J’étais forcément alléché par les premières impressions de mes chanceux camarades qui avaient goutés aux premières dates de la tournée. Direction donc la salle de l’UBU, la salle rennaise permettant une proximité avec les deux groupes présentés en cette soirée de début d’automne. Si à l’extérieur les étourneaux se chargent du vacarme, à l’intérieur c’est Gilles Le Guen qui accueille les premiers convives (il assurera également les interludes). Le Dj local ose même le clin d’œil au Moz, la célébrissime diva végétarienne jouant au même moment dans une célèbre salle parisienne. Le mix est orienté principalement sur les versants attractifs et pointus de la New-Wave, ce qui forcément ne sera pas pour me déplaire.
La première partie scénique est délivrée par les 49 Swimming Pools dont la mission sera de chauffer l’assistance. Un public finalement plus attentif qu’autre chose. Le style du groupe est soigné, une pop qui peu à peu prend ses aises derrière des arrangements bien maitrisés. Emmanuel Tellier ne perd pas l’occasion de tacler ironiquement un éclairage bouillant. La salle se déride un peu et la sudation communicative prend le dessus. Je retiendrai la folk aérée de The Bright Light, les mouvements affinés de Mary Queen of Scots et surtout la rythmique ensoleillée de Diego – Half Man Full Horse. On peut alors s’éponger et se préparer pour la suite tant attendue.
A force de traîner depuis des lustres dans les lieux de perditions où les dévots invoquent les dieux du rock, les expériences se sont accumulées avec leurs lots de prestations froides, tièdes ou torrides. En l’occurrence le soleil de Brisbane aura laissé une marque indélébile et question Fahrenheit le curseur vise les sommets. Au moment même où je vous narre cet instant rare et précieux, je ne peux avoir de recul suffisant mais je sais que dans plusieurs années l’instant reviendra avec nostalgie à mon souvenir.
Il y a déjà cette entrée magistrale sur le flow progressif de No Song, No Spell, No Madrigal (floqué NS, SP, NM sur la setlist officielle) …
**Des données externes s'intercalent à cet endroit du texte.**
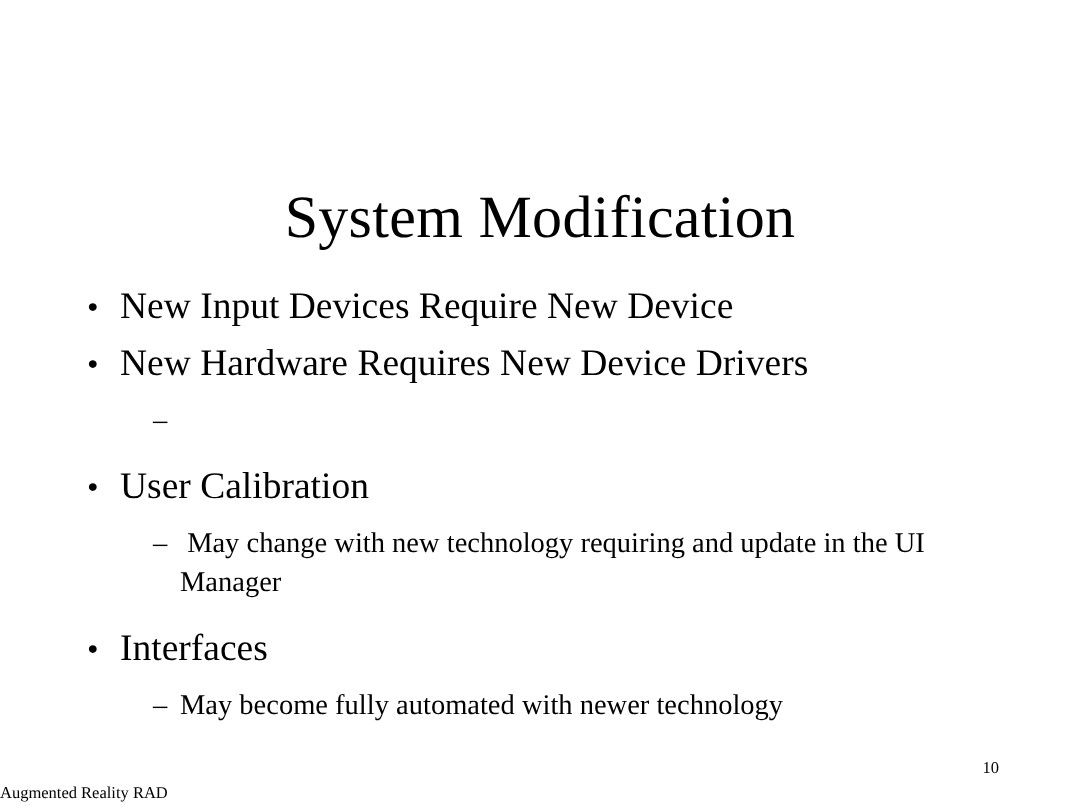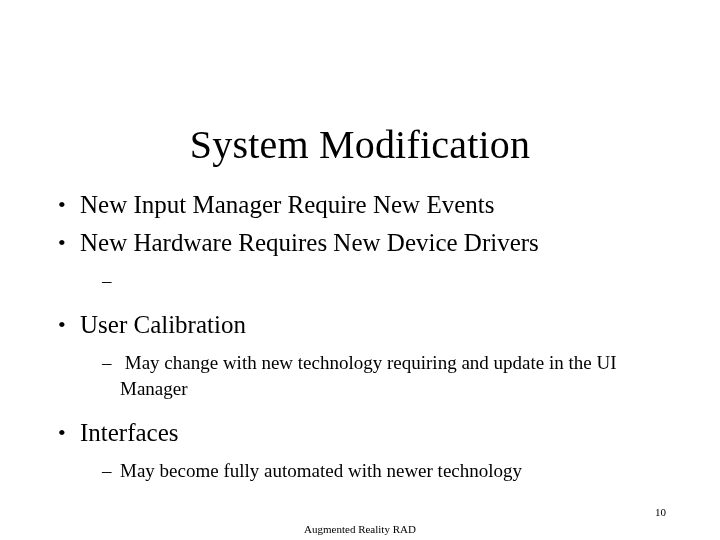"New Input Manager Require New" span.txt { text: Manager Require New Events -> Devices Require New Device }
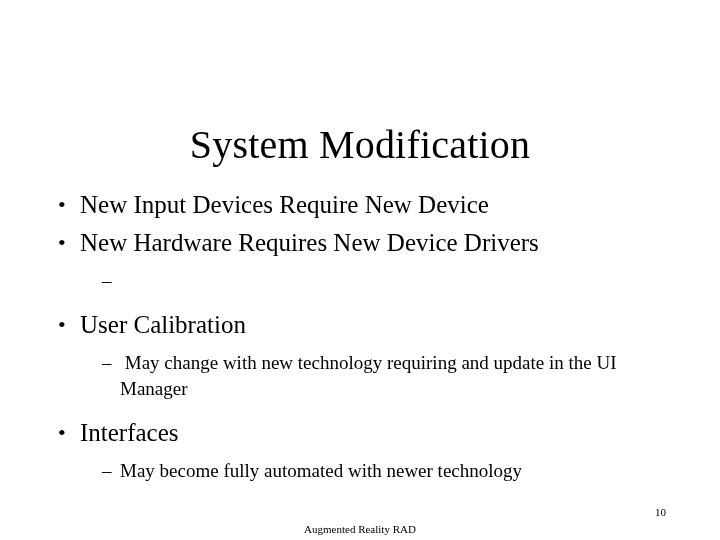"Augmented Reality RAD" .footer-center { text-align: center -> none }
S’il est fréquent de rencontrer des artistes habités par leur musique, le veilleur du soir australien et sa bande font partie de ceux qui atteignent un niveau de contamination avec lequel on ne peut pas lutter. D’ailleurs, aucune envie de ne pas succomber. On peut toucher cette grâce absolue dans cette manière de délivrer le plus intime. Une générosité simple et sincère. Alors que le groupe entame le titre, Peter Walsh tout de noir vêtu et sunglasses sur le bec joue avec le câble du micro. Il prend le pouvoir, dresse son bras de plus en plus haut. C’est tout bonnement sensationnel. Le premier acte de ce show intime permettra de mettre en lumière le magnifique album sorti il y a quelques mois dans les bonnes échoppes. La qualité des orfèvres traverse l’espace sur Looking Another Time et la montée en puissance mise en valeur par un timbre de voix si charismatique. Tout y est, de la trompette soyeuse au clavier élégant (c’est le cumulard Fabien Tellier qui y excelle)… Natasha Penot, seule fille à bord du vaisseau peut alors déverser son chant ravissant sous nos yeux amoureux et nos oreilles comblées. Le mariage exquis de deux résonances pour un Black Ribbons de toute beauté !
Le quatrième titre va alors m’achever : Twenty One. Un songwriting qui ne trouve aucun qualificatif assez digne pour que je puisse me permettre de décrire l’instant. Je suis ailleurs, totalement hypnotisé par les arpèges de cette guitare sèche qui transpercent mon petit cœur d’hypersensible quadragénaire. Je souffle, me pince les lèvres pour ne pas pleurer à l’écoute de ce « trop-plein » d’émotions. Je ne peux totalement m’abandonner dans les neiges de Broadway mais comme un effet à retardement c’est en rejoignant mes pénates que le mouchoir sortira finalement de la poche. Satanée buée ! Un titre immense magnifié dans cette évocation du vivant et dont le final saccadé se hissera au-delà des maux (et des mots) …
The Apartments déploie son splendide récital et même September Skies, le bien nommé, arrivera à transcender une version studio que j’avais honteusement considéré comme le seul léger bémol à un opus par ailleurs de très haute tenue.
Peter Walsh questionne le public pour savoir si certains dans la salle se trouvaient déjà en ces lieux il y a 20 ans. Aux quelques réponses affirmatives, le chanteur un brin espiègle répondra par un «je me souviens très bien de vous » (traduction de l’auteur)
La première partie peut alors s’achever dans l’excellence du très prenant Swap Places.
Passage au second chapitre : mise en lumière de titres plus anciens avec la même qualité érectile d’exécution (Things You’ll keep)… L’humeur est plus enjouée. Ambiance propice à quelques sourires ravis chez mes voisins dès l’amorce des morceaux. Ce menu « best of » se poursuit avec All You Wanted et son refrain interactif. Pour ma part, je suis comblé dès l’entame du sémillant On Every Corner. Retour aux fondamentaux inspirés sur les notes d’Everything is Given to Be Taken Away. On est dans la même veine brillante que les huit premiers titres. Sur les délices de Mr Somewhere, le dandy nasillard nous régale de sa mélopée. The Goodbye Train pour l’estocade !
Ovation méritée, deux rappels et le désir de prolonger la nuit. Reprendre la route, Drift dans le lecteur. Le présent, le passé qui se mélangent dans ce tourbillon où se mêlent raffinement et splendeur.
Ivlo.
Un grand merci à Gilles Meursault pour sa patience et les éléments qu’il m’a gentiment apportés pour la rédaction de ce compte-rendu.
Merci pour ce très bon article, ça me donne envie de ré-écouter le dernier album de Peter. J’ai adoré la 2e partie du concert à Rennes, c’était très fort.